# Exercise directions
All lines in the data bearing the string "Dodge" should be identified and copied.

Records from a data collection
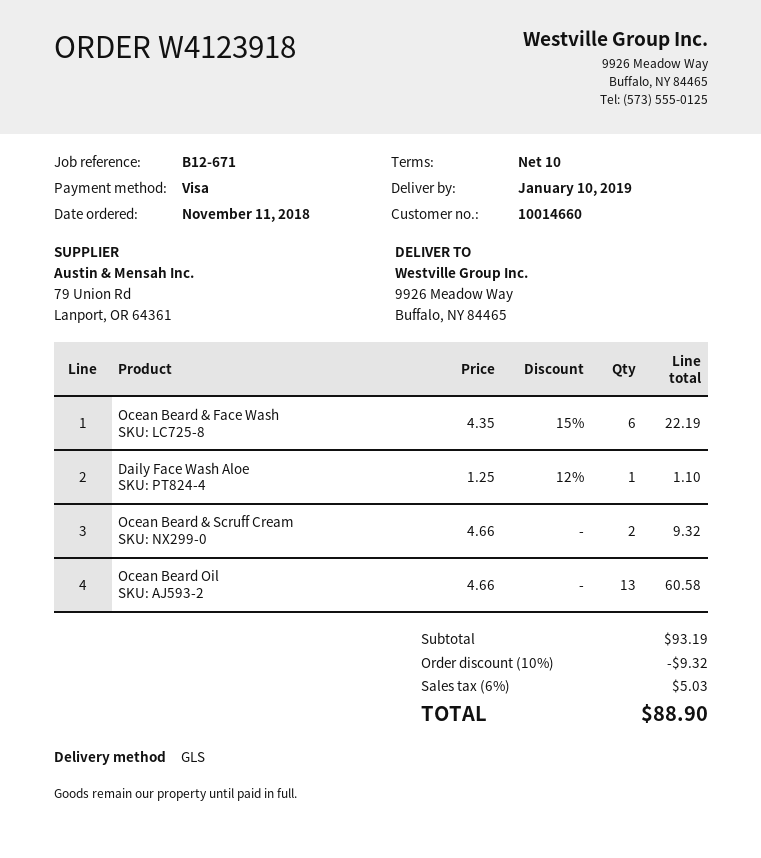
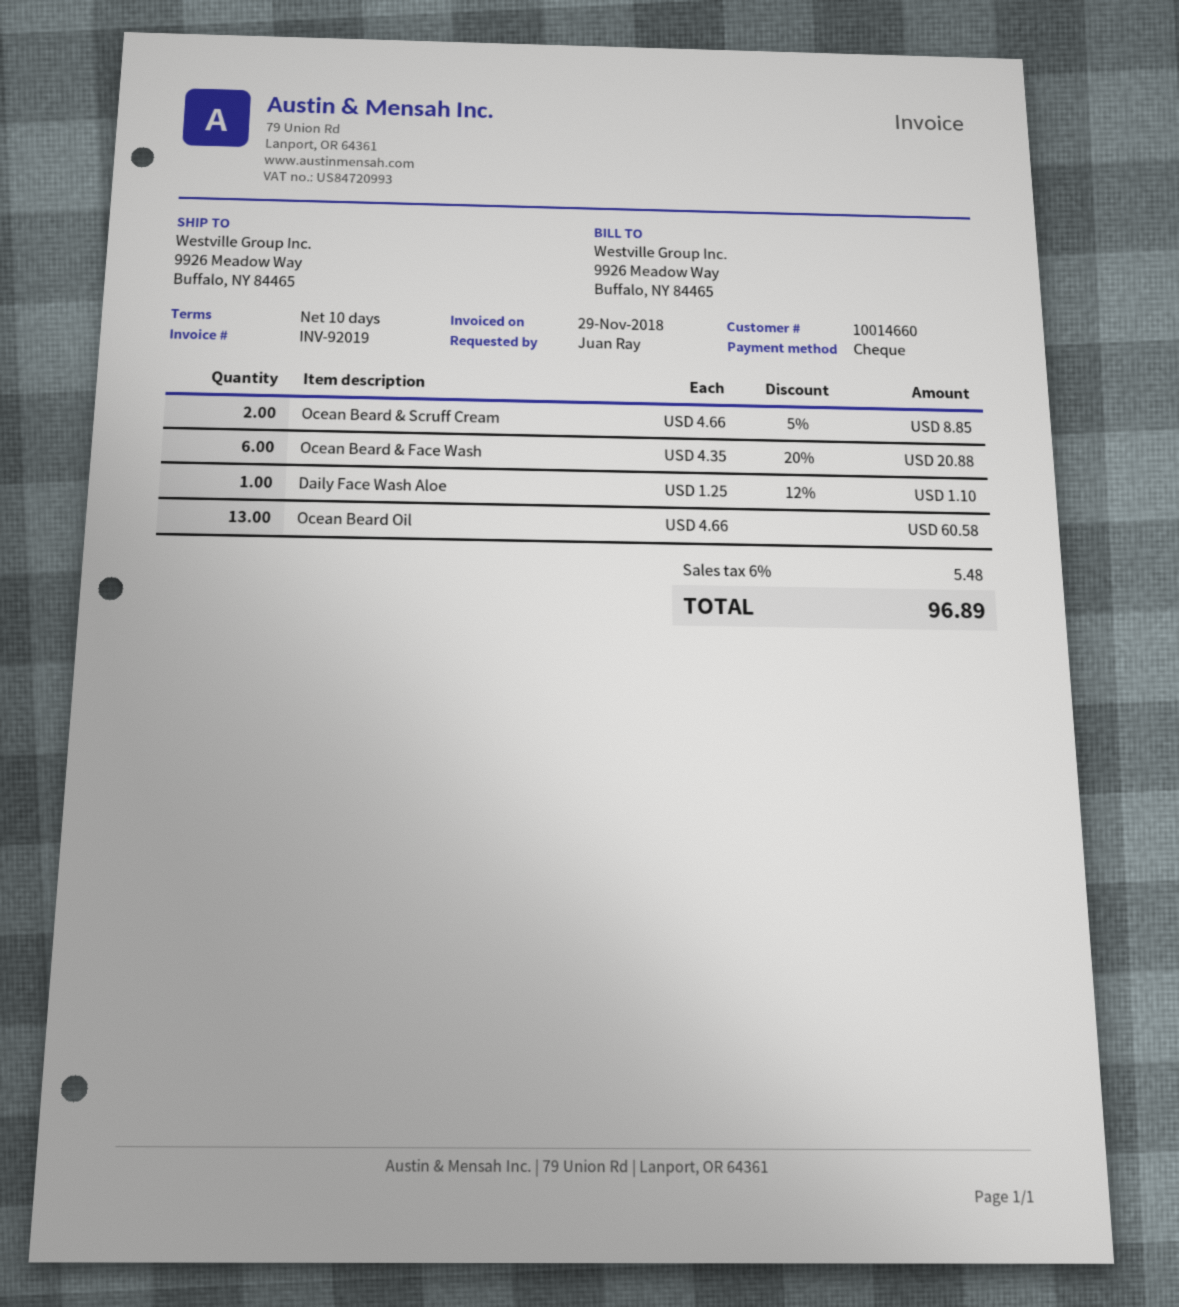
payment method: Visa -> cheque
Ocean Beard & Face Wash: 6 x 4.35 - 15% = 22.19 -> 6 x 4.35 - 20% = 20.88
Ocean Beard & Scruff Cream: 2 x 4.66 = 9.32 -> 2 x 4.66 - 5% = 8.85
discount: 10% = 9.32 -> none
tax: 6% = 5.03 -> 6% = 5.48
total: 88.90 -> 96.89

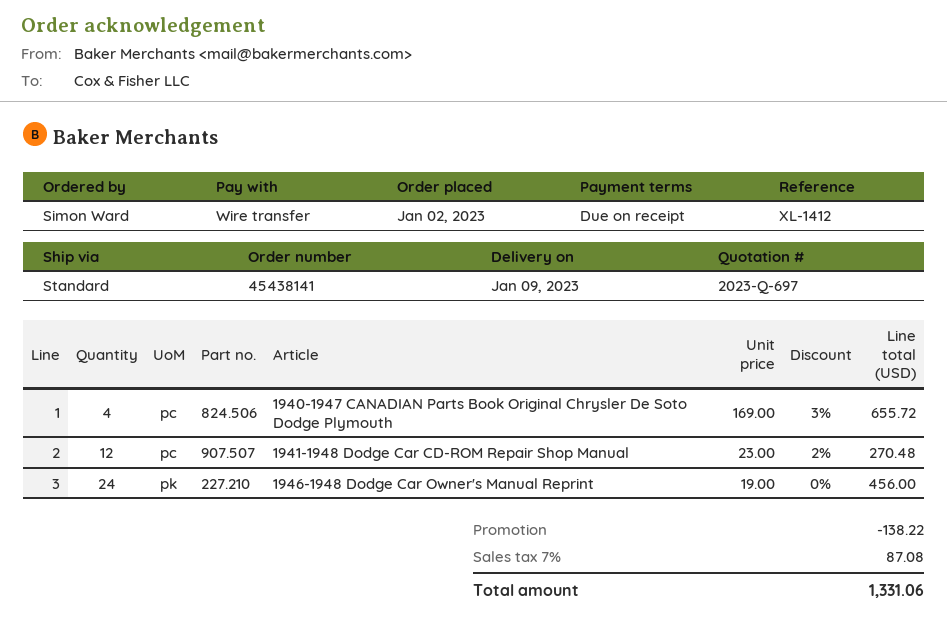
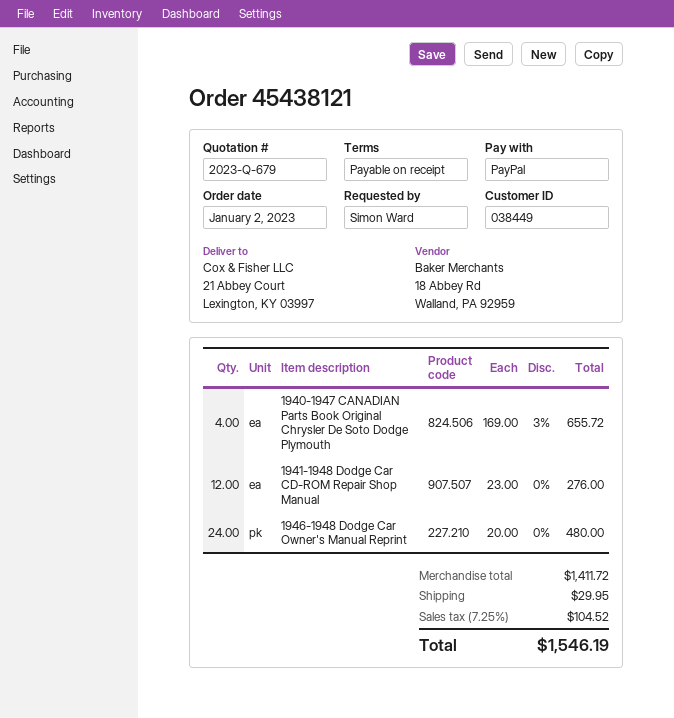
quote number: 2023-Q-697 -> 2023-Q-679
order number: 45438141 -> 45438121
payment method: bank transfer -> PayPal
1941-1948 Dodge Car CD-ROM Repair Shop Manual: 12 x 23.00 - 2% = 270.48 -> 12 x 23.00 = 276.00
1946-1948 Dodge Car Owner's Manual Reprint: 24 x 19.00 = 456.00 -> 24 x 20.00 = 480.00
discount: 138.22 -> none
shipping: none -> 29.95
tax: 7% = 87.08 -> 7.25% = 104.52
total: 1331.06 -> 1546.19

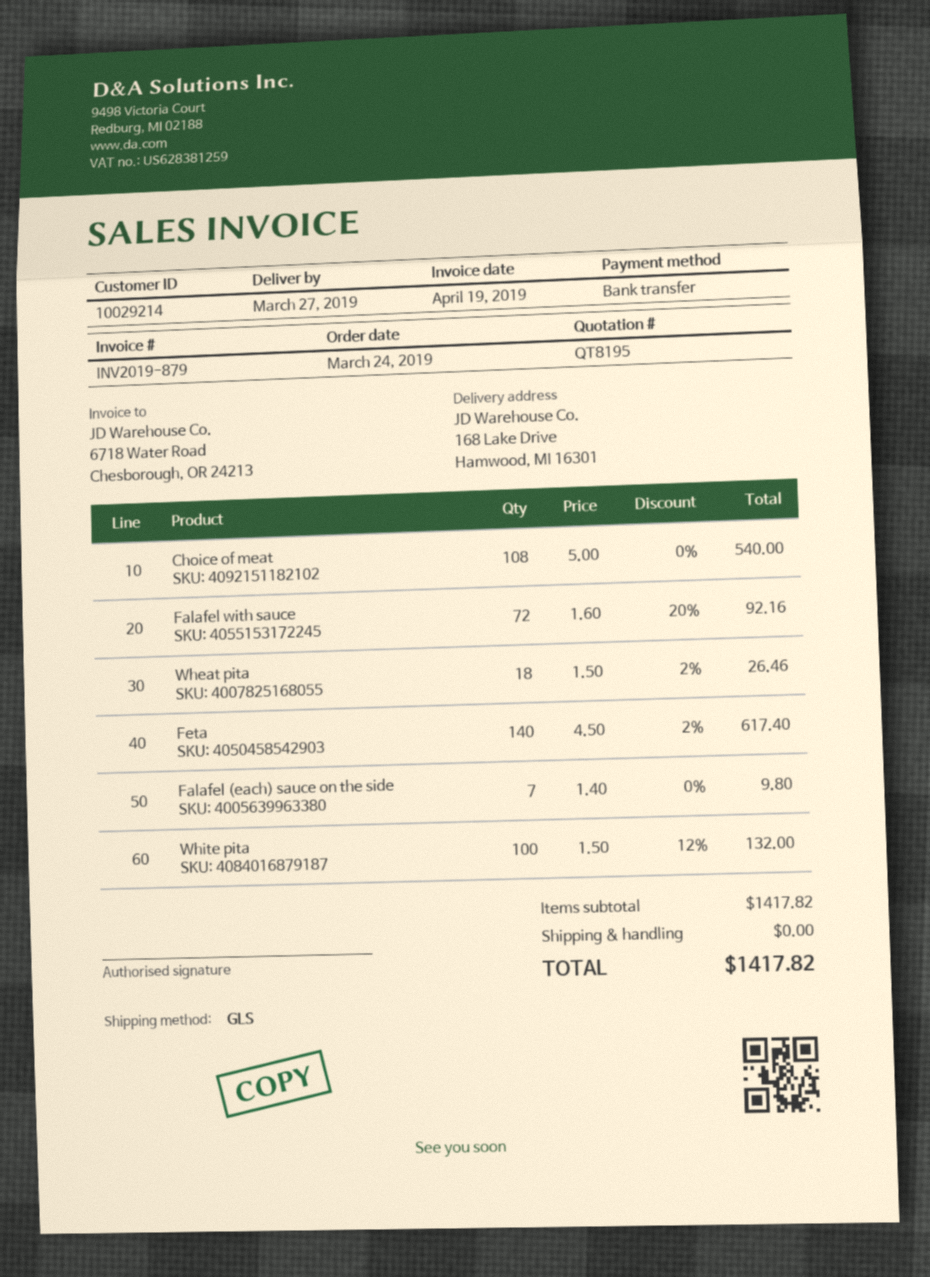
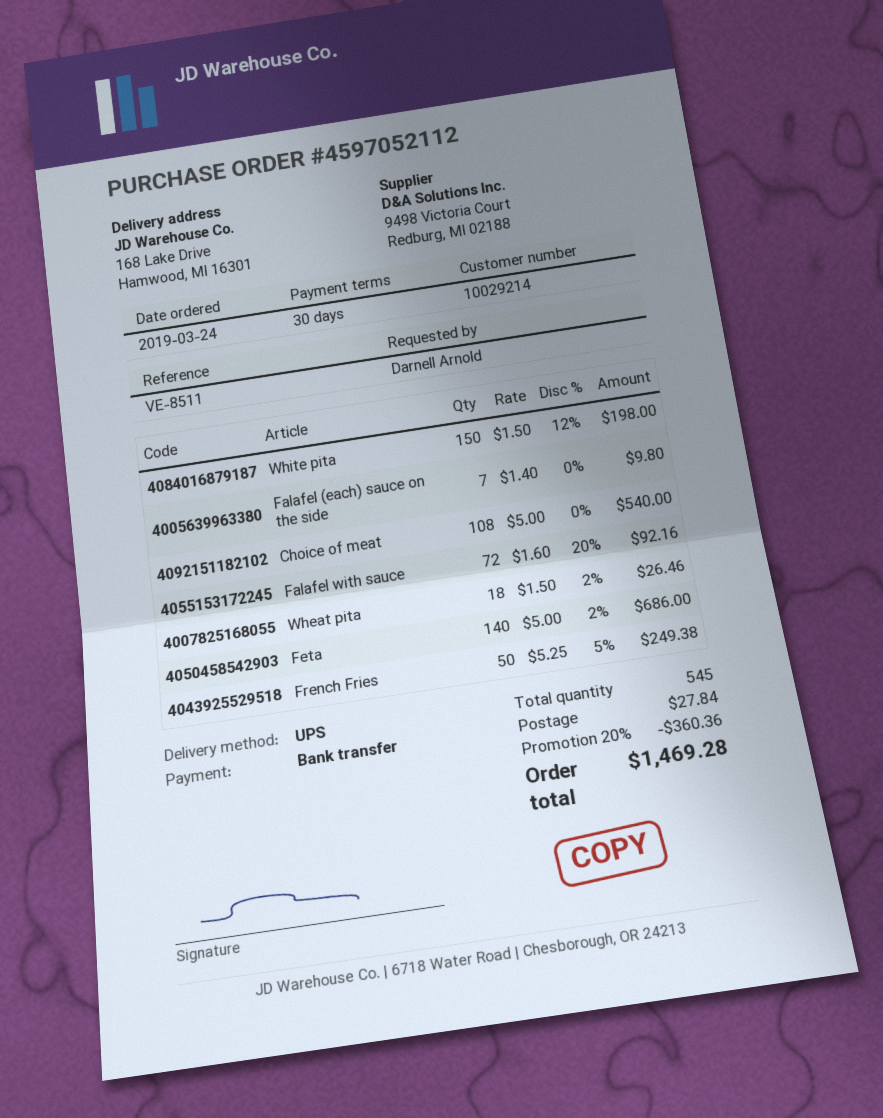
shipping method: GLS -> UPS
Feta: 140 x 4.50 - 2% = 617.40 -> 140 x 5.00 - 2% = 686.00
White pita: 100 x 1.50 - 12% = 132.00 -> 150 x 1.50 - 12% = 198.00
French Fries: none -> 50 x 5.25 - 5% = 249.38
discount: none -> 20% = 360.36
shipping: 0.00 -> 27.84
total: 1417.82 -> 1469.28

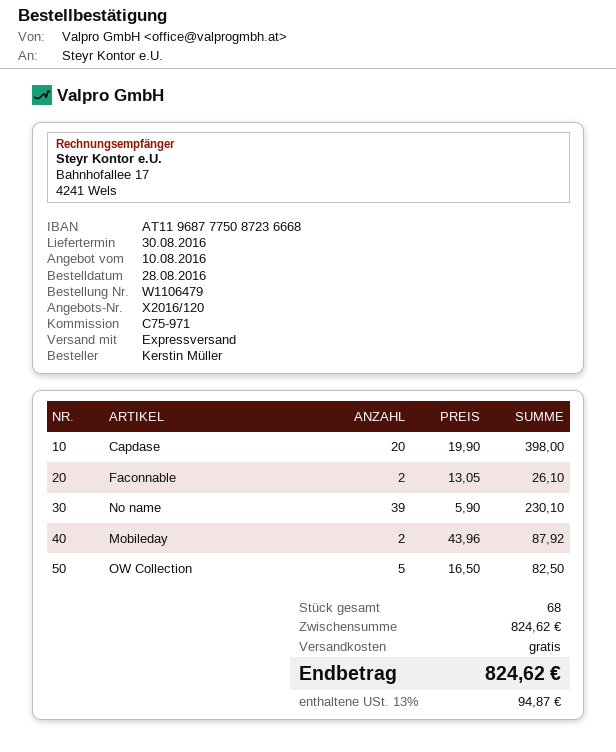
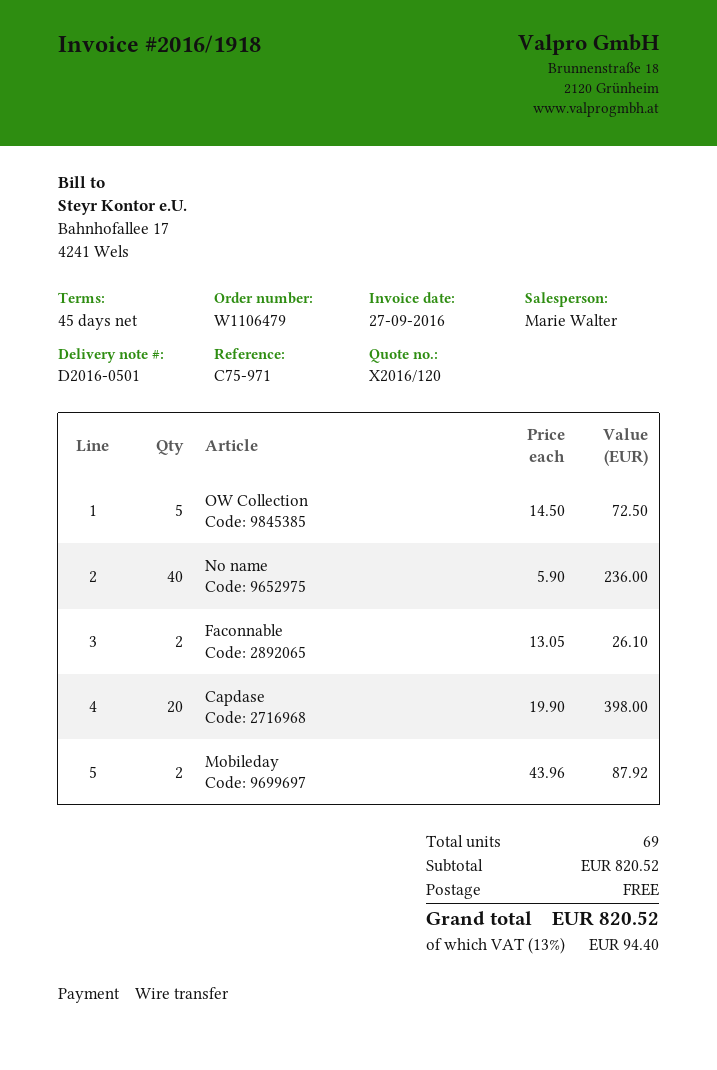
No name: 39 x 5.90 = 230.10 -> 40 x 5.90 = 236.00
OW Collection: 5 x 16.50 = 82.50 -> 5 x 14.50 = 72.50
total quantity: 68 -> 69
subtotal: 824.62 -> 820.52
tax: 13% = 94.87 -> 13% = 94.40
total: 824.62 -> 820.52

# Reply to the exercise
1941-1948 Dodge Car CD-ROM Repair Shop Manual: 12 x 23.00 - 2% = 270.48 -> 12 x 23.00 = 276.00
1946-1948 Dodge Car Owner's Manual Reprint: 24 x 19.00 = 456.00 -> 24 x 20.00 = 480.00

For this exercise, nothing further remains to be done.